▶ _Your goal_:
Would you write out the entries below word for word, omitting the pictures?

▶ _Provided records_:
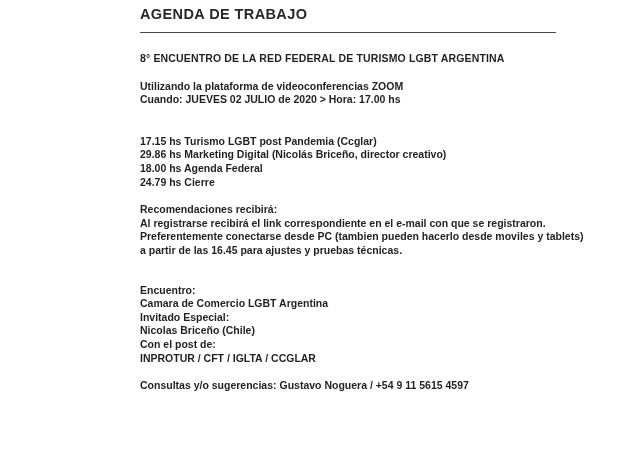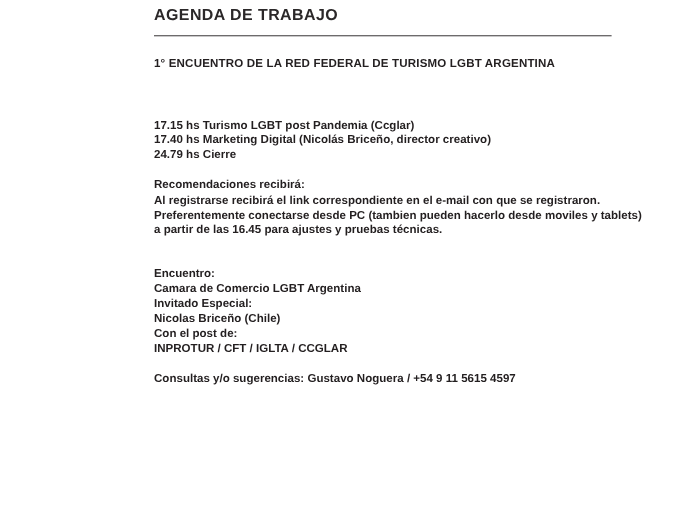--- a/index.html
+++ b/index.html
@@ -72,7 +72,7 @@
 
     <div class="gap-lg"></div>
 
-    <div class="block heading-line">1° ENCUENTRO DE LA RED FEDERAL DE TURISMO LGBT ARGENTINA</div>
+    <div class="block heading-line">8° ENCUENTRO DE LA RED FEDERAL DE TURISMO LGBT ARGENTINA</div>
 
     <div class="gap-md"></div>
 

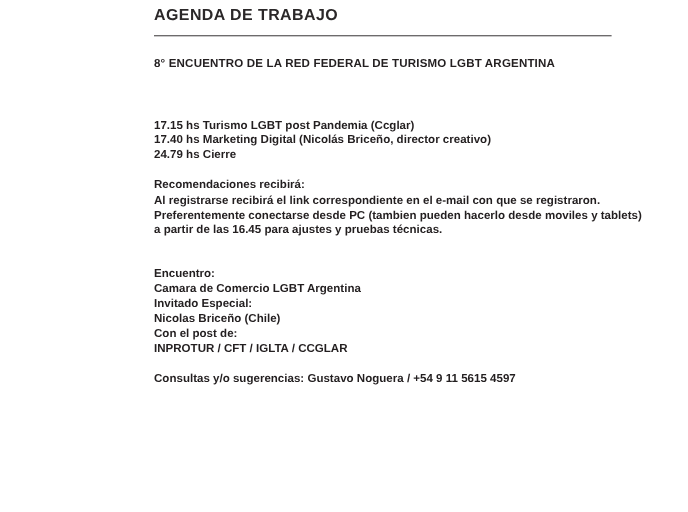--- a/index.html
+++ b/index.html
@@ -76,6 +76,10 @@
 
     <div class="gap-md"></div>
 
+    <div class="block">
+      <span class="line">Utilizando la plataforma de videoconferencias ZOOM</span>
+      <span class="line">Cuando: JUEVES 02 JULIO de 2020 &gt; Hora: 17.00 hs</span>
+    </div>
 
     <div class="gap-md"></div>
 

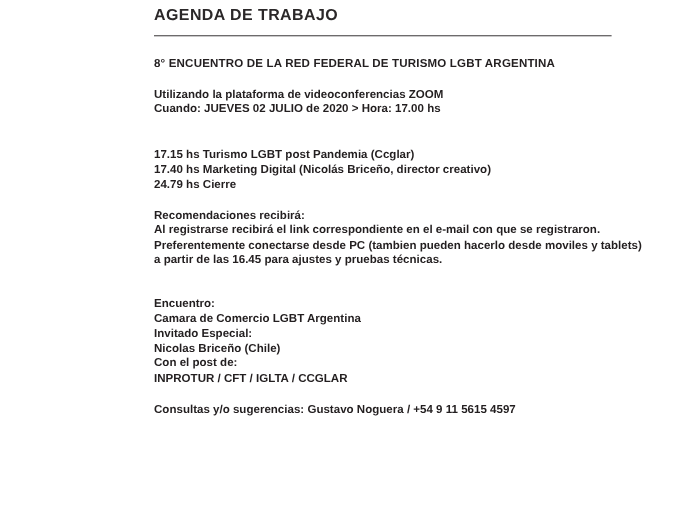--- a/index.html
+++ b/index.html
@@ -88,7 +88,7 @@
 
     <div class="block">
       <span class="line">17.15 hs Turismo LGBT post Pandemia (Ccglar)</span>
-      <span class="line">17.40 hs Marketing Digital (Nicolás Briceño, director creativo)</span>
+      <span class="line">29.86 hs Marketing Digital (Nicolás Briceño, director creativo)</span>
       <span class="line">24.79 hs Cierre</span>
     </div>
 

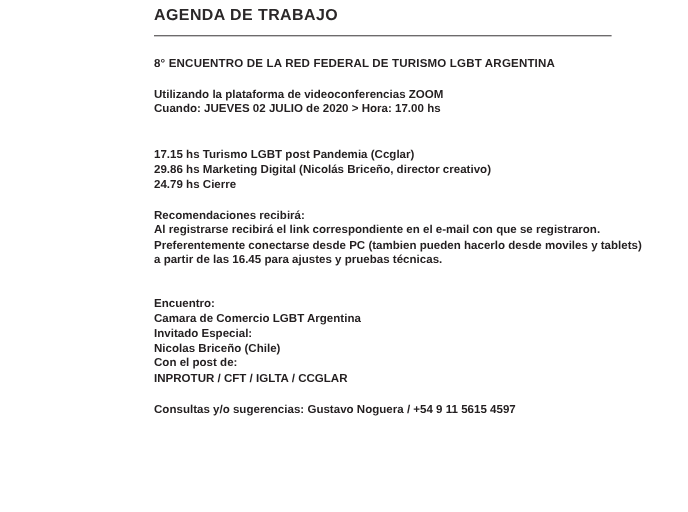--- a/index.html
+++ b/index.html
@@ -89,6 +89,7 @@
     <div class="block">
       <span class="line">17.15 hs Turismo LGBT post Pandemia (Ccglar)</span>
       <span class="line">29.86 hs Marketing Digital (Nicolás Briceño, director creativo)</span>
+      <span class="line">18.00 hs Agenda Federal</span>
       <span class="line">24.79 hs Cierre</span>
     </div>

▶ _Solution to this problem_:
--- a/index.html
+++ b/index.html
@@ -72,7 +72,7 @@
 
     <div class="gap-lg"></div>
 
-    <div class="block heading-line">1° ENCUENTRO DE LA RED FEDERAL DE TURISMO LGBT ARGENTINA</div>
+    <div class="block heading-line">8° ENCUENTRO DE LA RED FEDERAL DE TURISMO LGBT ARGENTINA</div>
 
     <div class="gap-md"></div>
 

--- a/index.html
+++ b/index.html
@@ -76,6 +76,10 @@
 
     <div class="gap-md"></div>
 
+    <div class="block">
+      <span class="line">Utilizando la plataforma de videoconferencias ZOOM</span>
+      <span class="line">Cuando: JUEVES 02 JULIO de 2020 &gt; Hora: 17.00 hs</span>
+    </div>
 
     <div class="gap-md"></div>
 

--- a/index.html
+++ b/index.html
@@ -88,7 +88,7 @@
 
     <div class="block">
       <span class="line">17.15 hs Turismo LGBT post Pandemia (Ccglar)</span>
-      <span class="line">17.40 hs Marketing Digital (Nicolás Briceño, director creativo)</span>
+      <span class="line">29.86 hs Marketing Digital (Nicolás Briceño, director creativo)</span>
       <span class="line">24.79 hs Cierre</span>
     </div>
 

--- a/index.html
+++ b/index.html
@@ -89,6 +89,7 @@
     <div class="block">
       <span class="line">17.15 hs Turismo LGBT post Pandemia (Ccglar)</span>
       <span class="line">29.86 hs Marketing Digital (Nicolás Briceño, director creativo)</span>
+      <span class="line">18.00 hs Agenda Federal</span>
       <span class="line">24.79 hs Cierre</span>
     </div>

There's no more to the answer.